God’s love toward us is boundless. And if we remember that love sums up the law, then acting in love is fulfilling God’s law of love. Cutting the flesh, as a sign of obedience is not the sign of entry into God’s kingdom. Paul makes a vehement response to those who teach salvation by law-keeping, signified by circumcision: “I could wish that those who trouble you would even cut themselves off!” (Gal. 5:12). If we think about it, Jesus was cut off for us so that we no longer have to cut our own flesh to signal that we are in a relationship with God. He paid the way by becoming sin for us in hanging on a tree. His death and post-resurrection life brings about freedom for the Christian. It includes freedom from the dominion of sin, the power of Satan, from bondage, slavery, freedom to accept and live the righteousness of Christ. As Luther stated, Christians are perfectly free in Christ. They are given everything required for salvation, however, they are subject to Christ.

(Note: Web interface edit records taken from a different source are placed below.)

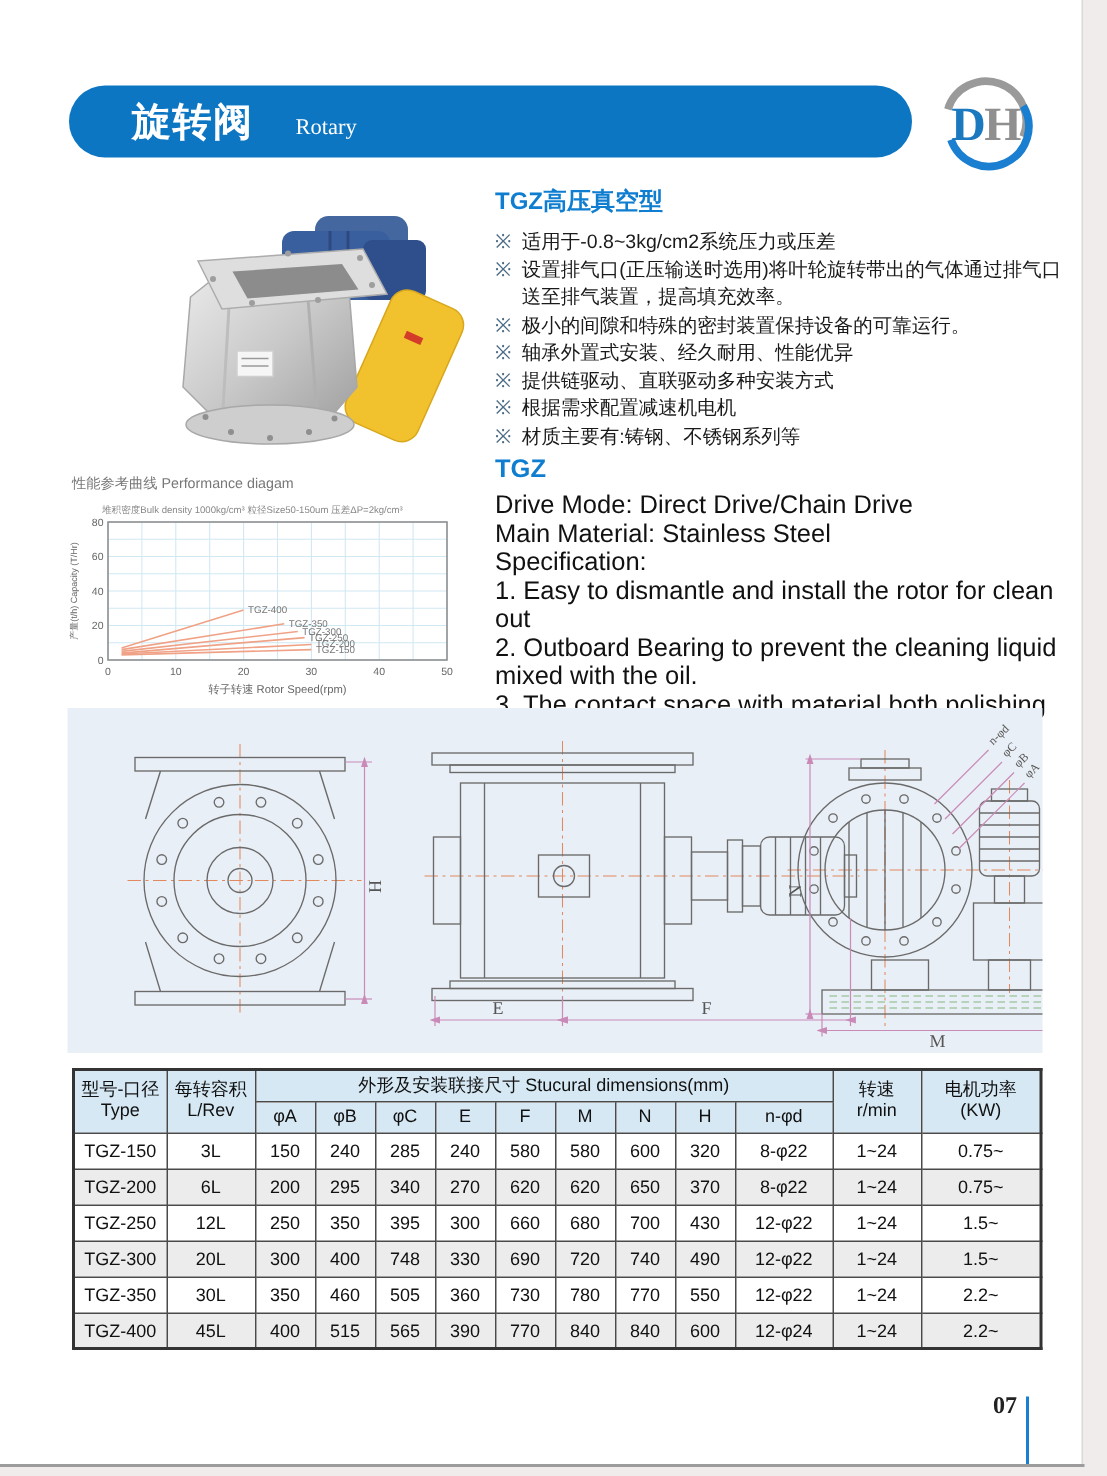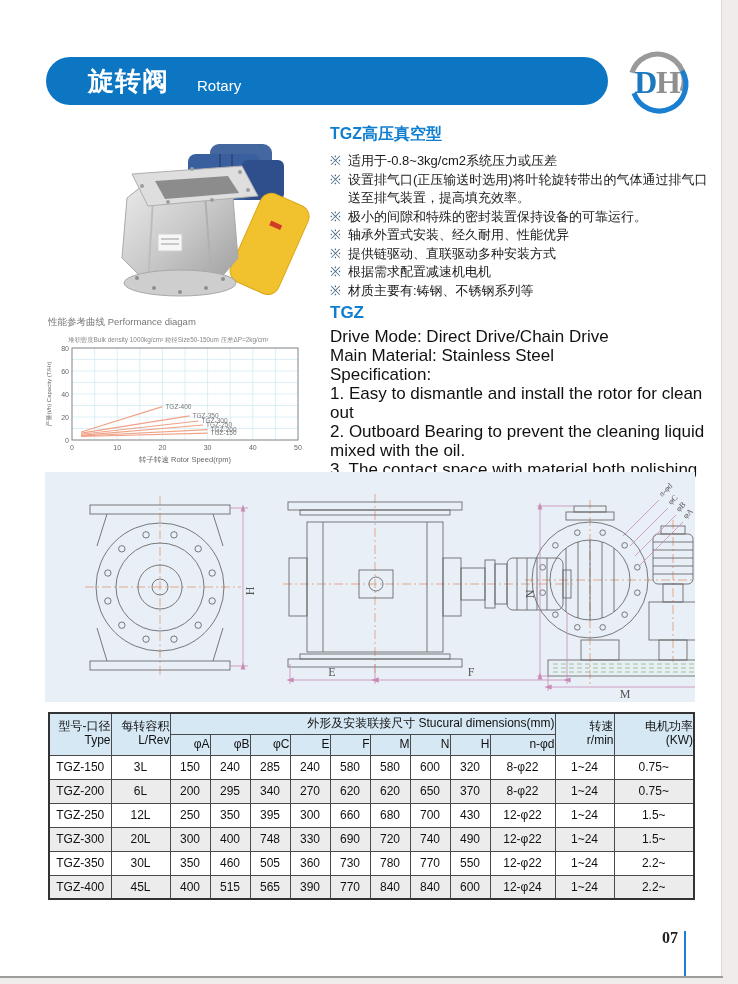--- a/index.html
+++ b/index.html
@@ -18,7 +18,7 @@
   .header-bar {
     position:absolute; left:46px; top:57px; width:562px; height:48px;
     background:#0c76c3; border-radius:24px;
-    display:flex; align-items:center; color:#fff;
+    display:flex; align-items:center; color:#fff;font-family:Liberation Serif, serif;
   }
   .title-zh { font-size:26px; font-weight:bold; margin-left:42px; letter-spacing:1px; }
   .title-en { font-size:15px; margin-left:28px; margin-top:8px; }

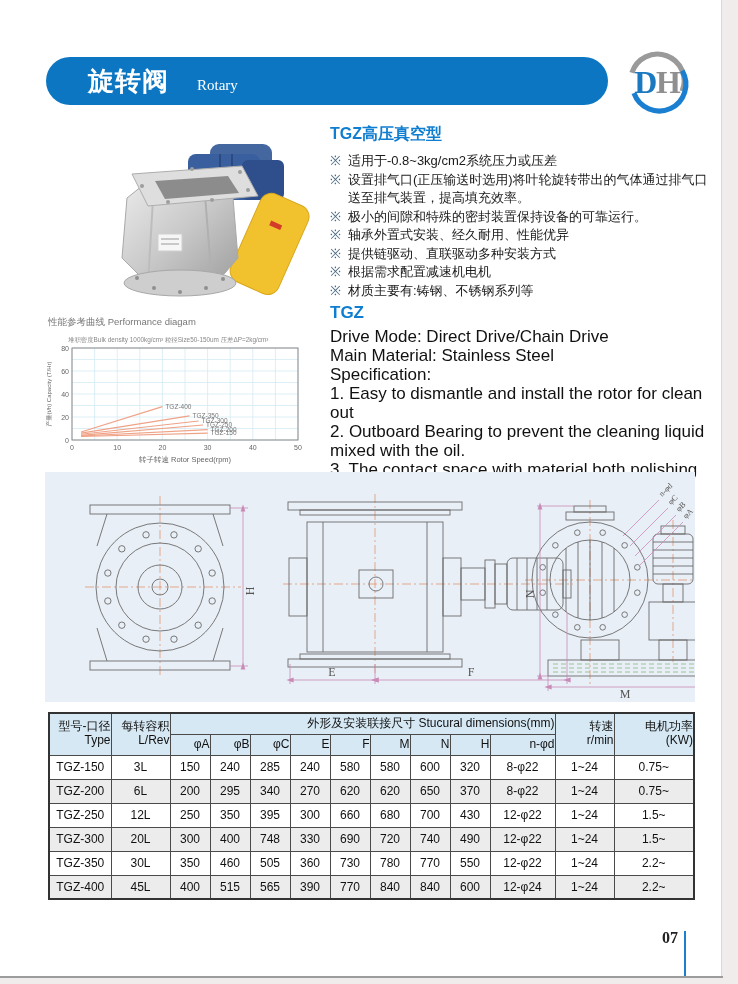--- a/index.html
+++ b/index.html
@@ -50,7 +50,7 @@
     border:1px solid #4a4a4a; text-align:center; vertical-align:middle;
     padding:1px 0; font-weight:normal; overflow:hidden; white-space:nowrap;
   }
-  .spec-table thead th { background:#d6e8f4; height:21px; line-height:1.15;text-align:right; }
+  .spec-table thead th { background:#d6e8f4; height:21px; line-height:1.15; }
   .spec-table tbody td { height:24px; background:#fff; }
   .spec-table tbody tr.alt td { background:#ececec; }
   .hdr2 { display:block; font-size:12px; }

In Christ, they are also called to be servants. Not only are they servants of God, but of each other. These two seemingly opposed parallel truths is summed up in Paul’s words to the Corinthians: “For though I am free from all men, I have made myself a servant to all, that I might win the more” (1 Cor. 9:19).
What is your attitude toward being a Christ follower, a servant? Do you view yourself as free? Do you see yourself as bound to the law, to obey God’s commandments in order that He might love and save you? Perhaps Paul’s words apply to your situation. His message “Christ has made us free, and do not be entangled again with a yoke of bondage” may be important for you and me. If we look to Mt. Sinai, to the law as the set of rules by which we are justified, we lose Christ, according to Paul. We have fallen from grace. As Paul implored the Galatians, we are the children of the free woman, Jerusalem, which is from above. Let’s not be swept away by a false teaching that places us under an obligation to keep the whole law signified by the act of circumcision, but stand fast in the truth that we are free in Christ Jesus. We must never abuse this amazing truth through selfishness, indulgence or indifference, nor through the adoption of legalism. May we be motivated to show our love for Christ not by cutting the flesh but by serving one another in love.